Titanium Fiber Out-Performs the Original
Biloine W. Young • Fri, March 23rd, 2018
For the first time, titanium fiber plates have been tested in an animal model.
Japanese researchers from Shinshu University found that, unlike conventional plates, the titanium fiber plates do not cause bone embrittlement after close contact with the bone for prolonged periods. The practical significance of this is that plates would not need to be removed from a patient avoiding the risks of additional surgery.
Takashi Takizawa, M.D., the paper's first author from the department of orthopedic surgery at the Shinshu University School of Medicine, said, "Our titanium fiber plates, unlike conventional titanium plates, are prepared by compressing titanium fibers at normal room temperature into plates without changing the fiber shape. This compensates for the major drawback of conventional titanium plates and finds application in a range of fixation and bone tissue repair uses at various sites of the body."
“Researchers from Shinshu University found that, unlike conventional plates, the titanium fiber plates do not cause bone embrittlement after close contact with the bone for prolonged periods. This could eliminate the need for plate extraction and the associated surgical risks.”
Titanium plates are most often used to hold bones in place while they heal. In their favor is the fact that “…the plates resist erosion and are strong enough to hold mending bones in place. Doctors may elect to implant a titanium plate in a patient with a bad fracture, severe skull injury or a bone degenerative disease.”

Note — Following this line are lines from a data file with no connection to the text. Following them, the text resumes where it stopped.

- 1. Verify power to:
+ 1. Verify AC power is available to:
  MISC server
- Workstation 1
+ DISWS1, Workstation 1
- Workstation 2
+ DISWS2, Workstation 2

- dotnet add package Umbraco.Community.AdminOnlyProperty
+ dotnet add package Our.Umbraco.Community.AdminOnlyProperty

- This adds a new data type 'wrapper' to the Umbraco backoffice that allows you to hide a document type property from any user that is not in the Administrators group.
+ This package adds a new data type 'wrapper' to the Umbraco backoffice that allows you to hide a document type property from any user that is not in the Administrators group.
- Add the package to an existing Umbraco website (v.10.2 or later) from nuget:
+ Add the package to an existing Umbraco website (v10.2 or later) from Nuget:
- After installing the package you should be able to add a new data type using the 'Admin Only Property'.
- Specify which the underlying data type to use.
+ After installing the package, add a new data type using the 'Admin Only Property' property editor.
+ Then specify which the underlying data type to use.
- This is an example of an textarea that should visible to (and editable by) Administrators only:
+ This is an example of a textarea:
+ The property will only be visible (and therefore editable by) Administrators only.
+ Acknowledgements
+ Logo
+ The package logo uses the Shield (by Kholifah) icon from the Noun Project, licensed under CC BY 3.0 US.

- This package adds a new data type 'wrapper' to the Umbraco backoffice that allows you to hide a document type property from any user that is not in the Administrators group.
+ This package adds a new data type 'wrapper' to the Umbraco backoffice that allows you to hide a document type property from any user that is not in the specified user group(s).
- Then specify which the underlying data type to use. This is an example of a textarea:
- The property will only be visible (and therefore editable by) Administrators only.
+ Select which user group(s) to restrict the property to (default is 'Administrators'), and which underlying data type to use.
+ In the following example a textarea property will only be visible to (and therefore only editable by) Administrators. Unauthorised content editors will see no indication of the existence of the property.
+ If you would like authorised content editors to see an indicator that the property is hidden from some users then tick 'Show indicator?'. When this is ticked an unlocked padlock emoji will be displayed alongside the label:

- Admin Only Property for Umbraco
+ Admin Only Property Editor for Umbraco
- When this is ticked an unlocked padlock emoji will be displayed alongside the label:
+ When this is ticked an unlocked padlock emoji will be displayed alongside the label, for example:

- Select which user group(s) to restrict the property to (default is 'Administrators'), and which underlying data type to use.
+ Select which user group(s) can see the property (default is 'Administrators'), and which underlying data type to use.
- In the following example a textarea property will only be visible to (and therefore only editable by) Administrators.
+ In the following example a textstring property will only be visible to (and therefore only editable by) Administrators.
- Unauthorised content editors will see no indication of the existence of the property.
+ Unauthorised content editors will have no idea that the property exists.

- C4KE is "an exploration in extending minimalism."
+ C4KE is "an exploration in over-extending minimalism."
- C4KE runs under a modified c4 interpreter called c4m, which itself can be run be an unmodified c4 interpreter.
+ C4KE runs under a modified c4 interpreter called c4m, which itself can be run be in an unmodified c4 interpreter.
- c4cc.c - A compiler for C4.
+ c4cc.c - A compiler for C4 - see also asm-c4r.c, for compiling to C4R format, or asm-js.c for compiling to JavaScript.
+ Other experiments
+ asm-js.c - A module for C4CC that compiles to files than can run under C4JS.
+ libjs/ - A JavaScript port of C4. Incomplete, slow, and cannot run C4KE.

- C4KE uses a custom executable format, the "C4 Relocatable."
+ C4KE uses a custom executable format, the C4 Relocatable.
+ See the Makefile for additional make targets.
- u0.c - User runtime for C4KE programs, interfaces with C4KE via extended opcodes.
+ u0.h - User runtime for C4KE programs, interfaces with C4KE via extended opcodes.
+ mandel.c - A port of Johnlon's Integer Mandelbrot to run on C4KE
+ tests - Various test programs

Titanium plates, however, while useful also present some problems. They must be removed after the healing process is completed because they can “cause stress shielding in which the bones become brittle.” It was to deal with this problem in titanium plates that Noboru Nakayama, an associate professor of engineering at Japan's Shinshu University, developed the titanium fiber plate in 2014. He received patents for this from both Japan and the United States.
“The titanium fiber plates share an important characteristic with natural bone, according to Takizawa. They both have a nearly identical measurement of stiffness.” This measurement is known as Young's modulus.
“Conventional plates have a Young's modulus four to ten times higher than that of bone which eventually causes bone embrittlement while the bone and plate are in contact.”
Researchers “also tested the use of titanium fiber plates in regenerative medicine. Since the shape of the titanium fibers remains unchanged, as the plates are prepared at room temperature, a unique porous environment is created throughout the plates.”
"We've seen how regenerated bone penetrates into the titanium fiber," Takizawa said. "We are going to apply the plates to clinical bone tissue repair. I believe that titanium fiber plates can be permanently placed without removal surgery," he said.